SPELT GROUP CORP.
Landhausstrasse, 228
Stuttgart, Germany 70178
Tel. +442038082670
Email: speltgroupcorp@yandex.com
November 27, 2015
Mr. William Mastrianna
United States
Securities and Exchange Commission
Division of Corporate Finance
Washington, DC 20549
Re: Spelt Group Corp.
Registration Statement on Form S-1
Filed October 22, 2015
File No. 333-207562
Dear Mr. Mastrianna,
Spelt Group Corp. (the “Company”) herewith files with the Securities and Exchange Commission (the "Commission") amendment number 1 to the registration statement on Form S-1 (the "Registration Statement") in response to the Commission's comments, dated November 17, 2015 (the "Comment Letter"), with reference to the Company's registration statement on Form S-1 filed with the Commission on October 22, 2015.

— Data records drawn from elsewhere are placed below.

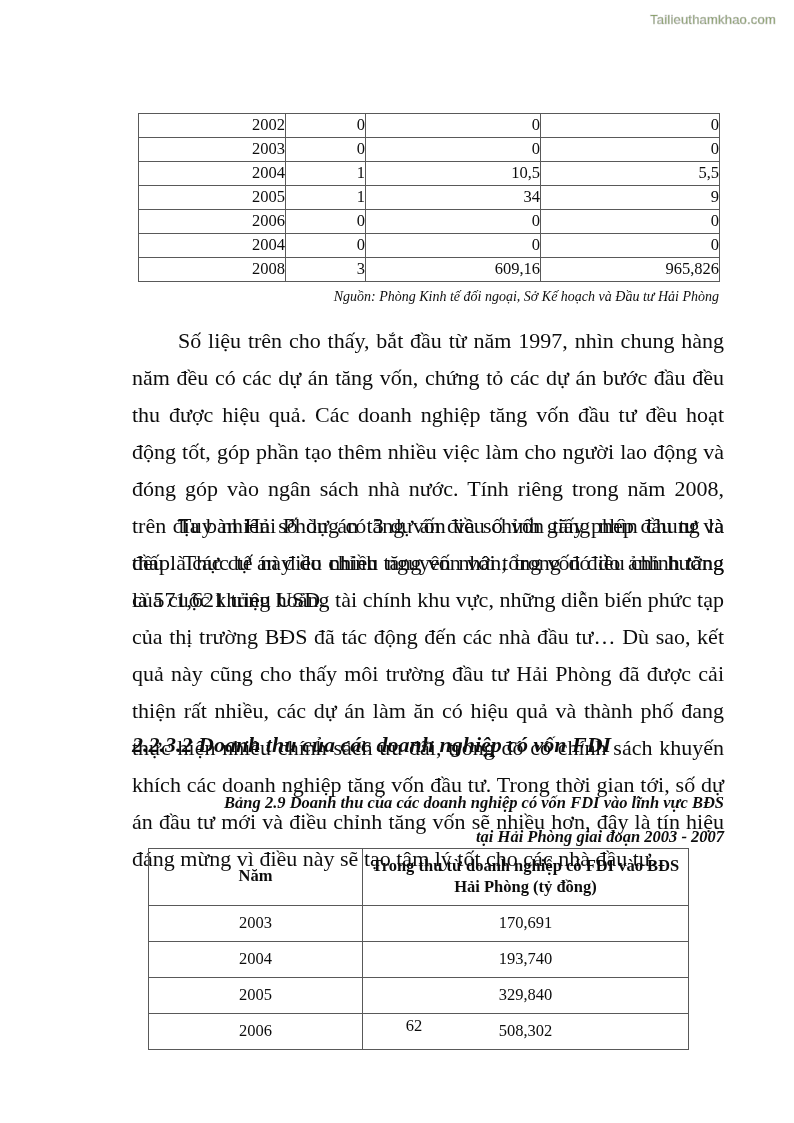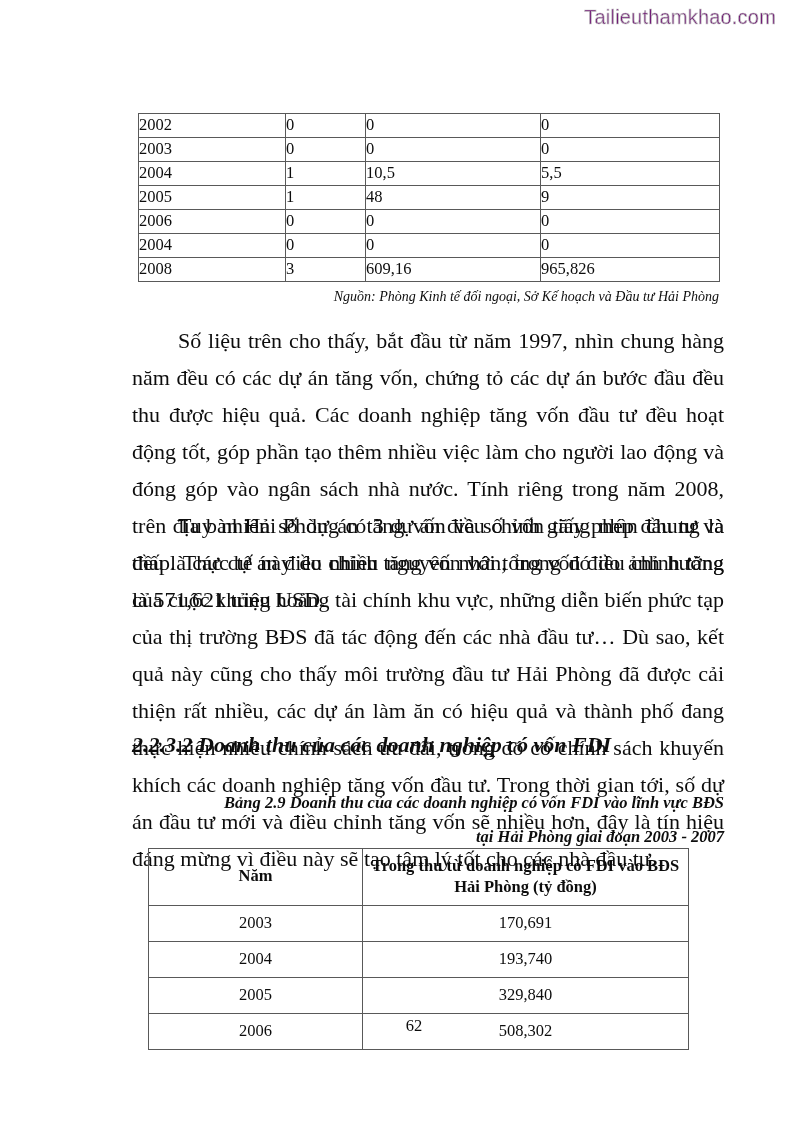"Tailieuthamkhao.com" .watermark { color: #701a75 -> #4d7c0f; font-size: 20px -> 13px; top: 6px -> 12px }
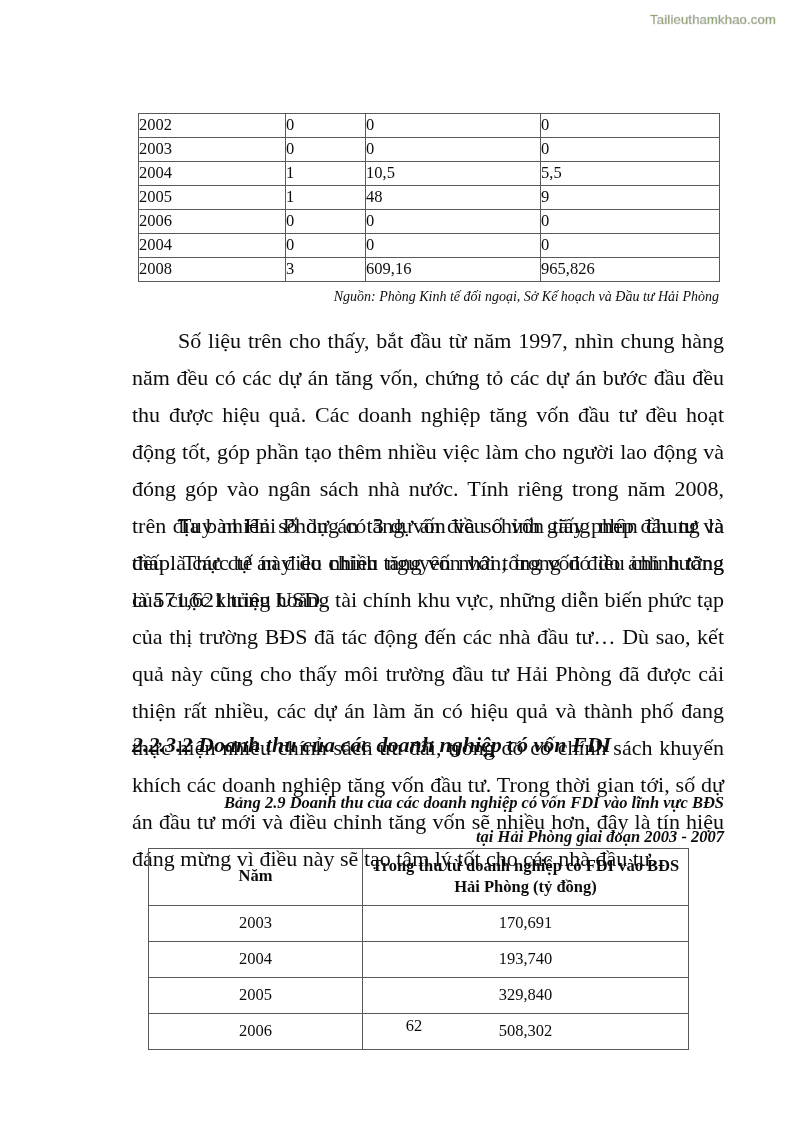"2002" .table-top td { text-align: left -> right }
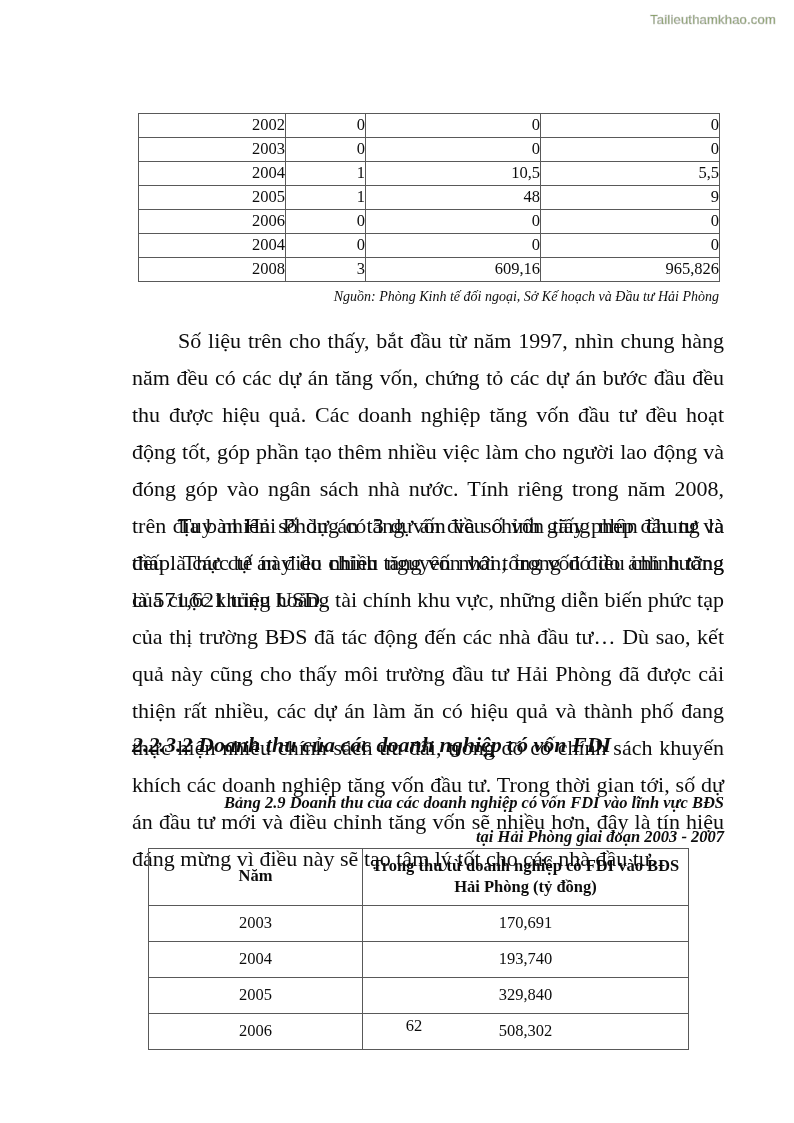"48" td { text: 48 -> 34 }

In addition to the Amended Registration Statement, the Company supplementally responds to all the Commission's comments as follows (the term “our” or “we” as used herein refers to the Company):
General
1. Please supplementally provide us with copies of all written communications, as defined in Rule 405 under the Securities Act, that you, or anyone authorized to do so on your behalf, present to potential investors in reliance on Section 5(d) of the Securities Act, whether or not they retain copies of the communications.
Our response:The Company does not have any written communications, that have been provided to potential investors in reliance on Section 5(d) of the Securities Act. If any such materials are used in the future in connection with the offering, the Company will provide copies of such materials supplementally.

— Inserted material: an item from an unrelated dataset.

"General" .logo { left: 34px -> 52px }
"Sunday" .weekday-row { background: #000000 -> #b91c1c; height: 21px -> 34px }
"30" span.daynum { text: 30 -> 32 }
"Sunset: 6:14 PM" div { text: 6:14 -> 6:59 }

2. A shell company, as defined under Rule 405 of the Securities Act of 1933, is a registrant that has no or nominal operations and either: (i) no or nominal assets; (ii) assets consisting solely of cash and cash equivalents; or (iii) assets consisting of any amount of cash and cash equivalents and nominal other assets. As it appears that you are a shell company, please prominently disclose at the onset of your prospectus that Spelt Group is currently a shell company. Disclose the consequences of that status throughout the prospectus and risk factor disclosure, such as the limitations on the ability of your security holders to use Rule 144, the restrictions on your ability to use registration statements on Form S-8, the potential reduced liquidity or illiquidity of your securities, and the potential impact on your ability to attract additional capital.
Our response:We do not believe that Spelt Group Corp. is a “shell company” as defined in Securities Act Rule 405 of Regulation C, as amended. Rule 405 of Regulation C defines a “shell company” as a registrant that has: (1) no or nominal operations; and (2) either (i) no or nominal assets; assets consisting solely of cash and cash equivalents; or (iii) assets consisting of any amount of cash and cash equivalents and nominal other assets.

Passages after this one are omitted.